Die Fackel über der Tür beschien seinen Helm. Er hielt eine Pike in der Hand. »Wer da?«
»Zum Spital, Kumpel«, erklärte Cross. »Das hier is eine Pflegerin. ’nem Freund von mir geht’s schlecht.«
»Losung?«
»Was für ’ne Losung, Mann? Ich bin Soldat der Königin, genau wie du.«
»Im Namen von Lord Wolvercote, sag die Losung, oder ich spieß dich auf.«
»Hör mal, mein Freund …« Cross trottete an der Pike vorbei auf den Wachmann zu, als wollte er mit ihm reden, und verpasste ihm einen Kinnhaken.
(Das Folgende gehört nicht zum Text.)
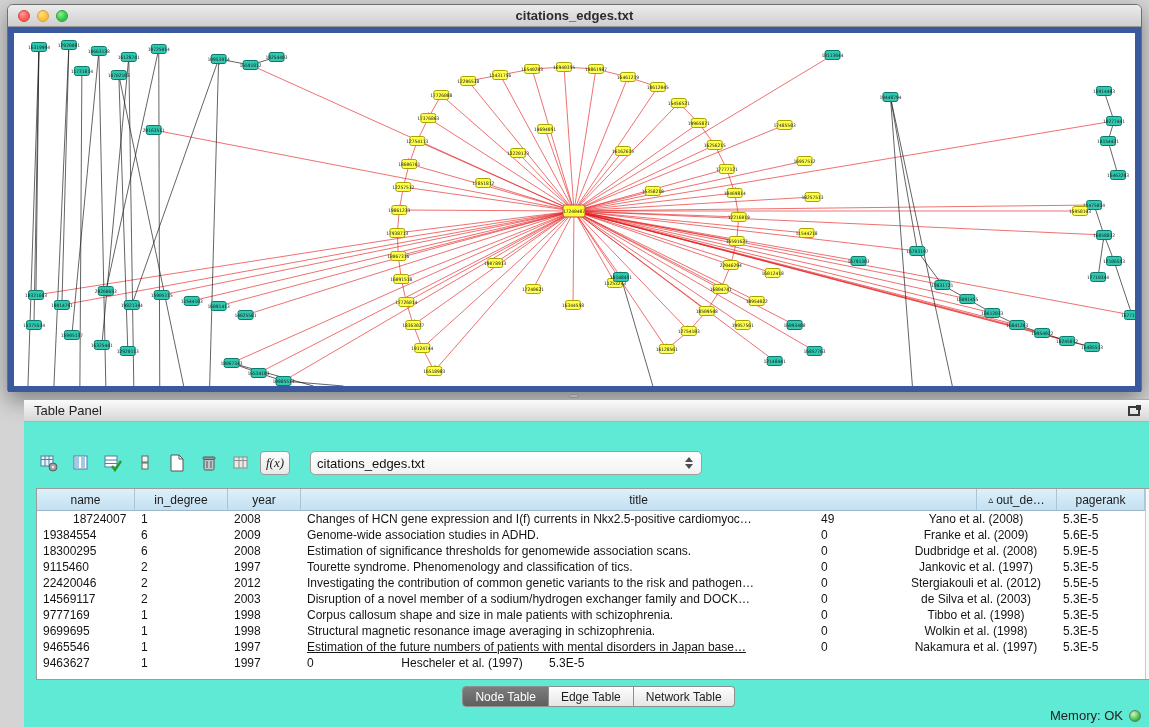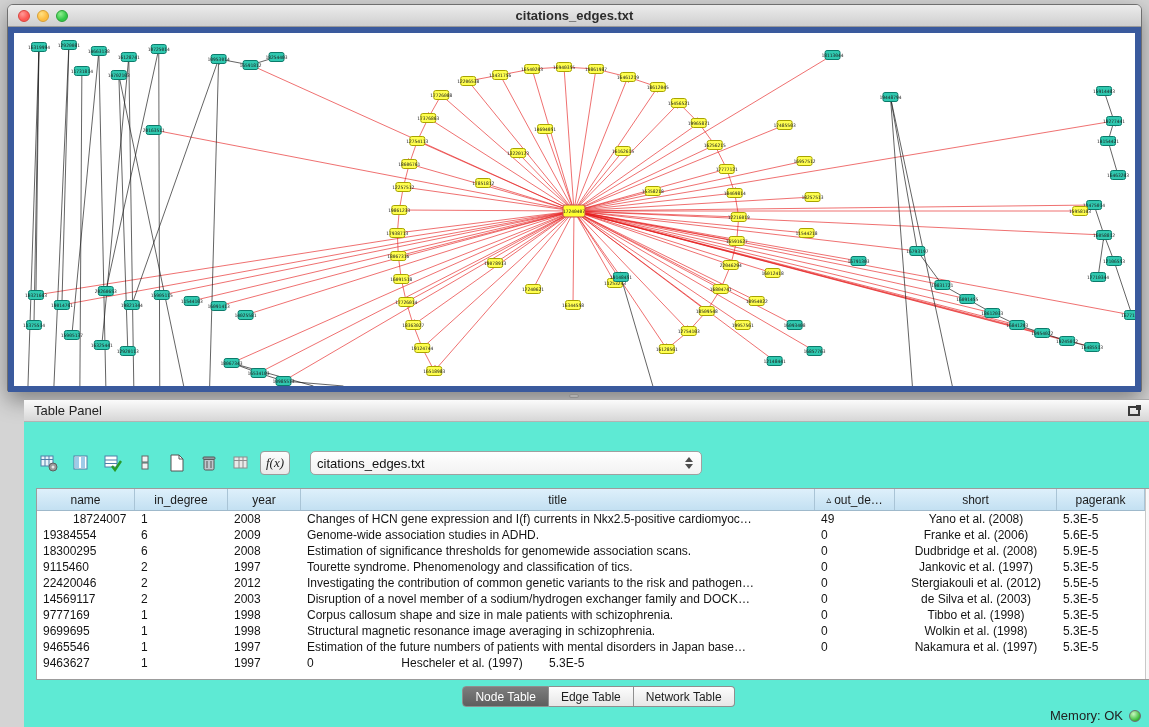--- a/index.html
+++ b/index.html
@@ -754,44 +754,41 @@
           <div class="gh-cell" style="width: 73px; flex: 0 0 73px;">
             <span>year</span>
           </div>
           <div class="gh-cell" style="width: 490px; flex: 1 0 490px;">
             <span>title</span>
           </div>
           <div class="gh-cell" style="width: 80px; flex: 0 0 80px;">
             <span class="sortg">▵</span>
             <span>out_de…</span>
           </div>
-          <div class="gh-cell" style="width: 162px; flex: 0 0 162px;">
-            <span>short</span>
-          </div>
           <div class="gh-cell" style="width: 88px; flex: 0 0 88px;">
             <span>pagerank</span>
           </div>
         </div>
       <div id="gbody">
           <div class="grow">
             <div class="g-cell" style="width: 98px; flex: 0 0 98px; padding-left: 36px;">18724007</div>
             <div class="g-cell" style="width: 93px; flex: 0 0 93px;">1</div>
             <div class="g-cell" style="width: 73px; flex: 0 0 73px;">2008</div>
             <div class="g-cell" style="width: 490px; flex: 1 0 490px;">Changes of HCN gene expression and I(f) currents in Nkx2.5-positive cardiomyoc…</div>
             <div class="g-cell" style="width: 80px; flex: 0 0 80px;">49</div>
             <div class="g-cell c-short" style="width: 162px; flex: 0 0 162px;">Yano et al. (2008)</div>
             <div class="g-cell" style="width: 88px; flex: 0 0 88px;">5.3E-5</div>
           </div>
           <div class="grow">
             <div class="g-cell" style="width: 98px; flex: 0 0 98px;">19384554</div>
             <div class="g-cell" style="width: 93px; flex: 0 0 93px;">6</div>
             <div class="g-cell" style="width: 73px; flex: 0 0 73px;">2009</div>
             <div class="g-cell" style="width: 490px; flex: 1 0 490px;">Genome-wide association studies in ADHD.</div>
             <div class="g-cell" style="width: 80px; flex: 0 0 80px;">0</div>
-            <div class="g-cell c-short" style="width: 162px; flex: 0 0 162px;">Franke et al. (2006)</div>
+            <div class="g-cell c-short" style="width: 162px; flex: 0 0 162px;">Franke et al. (2009)</div>
             <div class="g-cell" style="width: 88px; flex: 0 0 88px;">5.6E-5</div>
           </div>
           <div class="grow">
             <div class="g-cell" style="width: 98px; flex: 0 0 98px;">18300295</div>
             <div class="g-cell" style="width: 93px; flex: 0 0 93px;">6</div>
             <div class="g-cell" style="width: 73px; flex: 0 0 73px;">2008</div>
             <div class="g-cell" style="width: 490px; flex: 1 0 490px;">Estimation of significance thresholds for genomewide association scans.</div>
             <div class="g-cell" style="width: 80px; flex: 0 0 80px;">0</div>
             <div class="g-cell c-short" style="width: 162px; flex: 0 0 162px;">Dudbridge et al. (2008)</div>
             <div class="g-cell" style="width: 88px; flex: 0 0 88px;">5.9E-5</div>
@@ -838,21 +835,21 @@
             <div class="g-cell" style="width: 73px; flex: 0 0 73px;">1998</div>
             <div class="g-cell" style="width: 490px; flex: 1 0 490px;">Structural magnetic resonance image averaging in schizophrenia.</div>
             <div class="g-cell" style="width: 80px; flex: 0 0 80px;">0</div>
             <div class="g-cell c-short" style="width: 162px; flex: 0 0 162px;">Wolkin et al. (1998)</div>
             <div class="g-cell" style="width: 88px; flex: 0 0 88px;">5.3E-5</div>
           </div>
           <div class="grow">
             <div class="g-cell" style="width: 98px; flex: 0 0 98px;">9465546</div>
             <div class="g-cell" style="width: 93px; flex: 0 0 93px;">1</div>
             <div class="g-cell" style="width: 73px; flex: 0 0 73px;">1997</div>
-            <div class="g-cell" style="width: 490px; flex: 1 0 490px;">Estimation of the future numbers of patients with mental disorders in Japan base…</div>
+            <div class="g-cell" style="width: 490px; flex: 1 0 490px; text-decoration: underline;">Estimation of the future numbers of patients with mental disorders in Japan base…</div>
             <div class="g-cell" style="width: 80px; flex: 0 0 80px;">0</div>
             <div class="g-cell c-short" style="width: 162px; flex: 0 0 162px;">Nakamura et al. (1997)</div>
             <div class="g-cell" style="width: 88px; flex: 0 0 88px;">5.3E-5</div>
           </div>
           <div class="grow">
             <div class="g-cell" style="width: 98px; flex: 0 0 98px;">9463627</div>
             <div class="g-cell" style="width: 93px; flex: 0 0 93px;">1</div>
             <div class="g-cell" style="width: 73px; flex: 0 0 73px;">1997</div>
             <div class="g-cell" style="width: 80px; flex: 0 0 80px;">0</div>
             <div class="g-cell c-short" style="width: 162px; flex: 0 0 162px;">Hescheler et al. (1997)</div>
Cross war ein kleiner Kerl, aber der größere Mann kippte um, wie von einer Axt getroffen. Cross würdigte ihn keines Blickes mehr. Er winkte Adelia. »Nun komm endlich.«
Ehe sie gehorchte, vergewisserte sie sich rasch, dass der Wachmann atmete. Er tat es und begann schon zu stöhnen.
Na ja, dachte sie, immerhin eine Lösung ohne Losung.
»Ich komme.«
Schwester Jennet brachte ihre unsterbliche Seele in Gefahr, als sie wegen einem ihrer Patienten einen Mann um Hilfe bat, den sie für einen heidnischen Arzt hielt. Und sie tat ihr auch nichts Gutes damit, dass sie der Anwesenheit seiner »Assistentin« zustimmte, einer Frau, deren Beziehung zum Bischof den Schwestern Anlass für allerlei Spekulationen geliefert hatte.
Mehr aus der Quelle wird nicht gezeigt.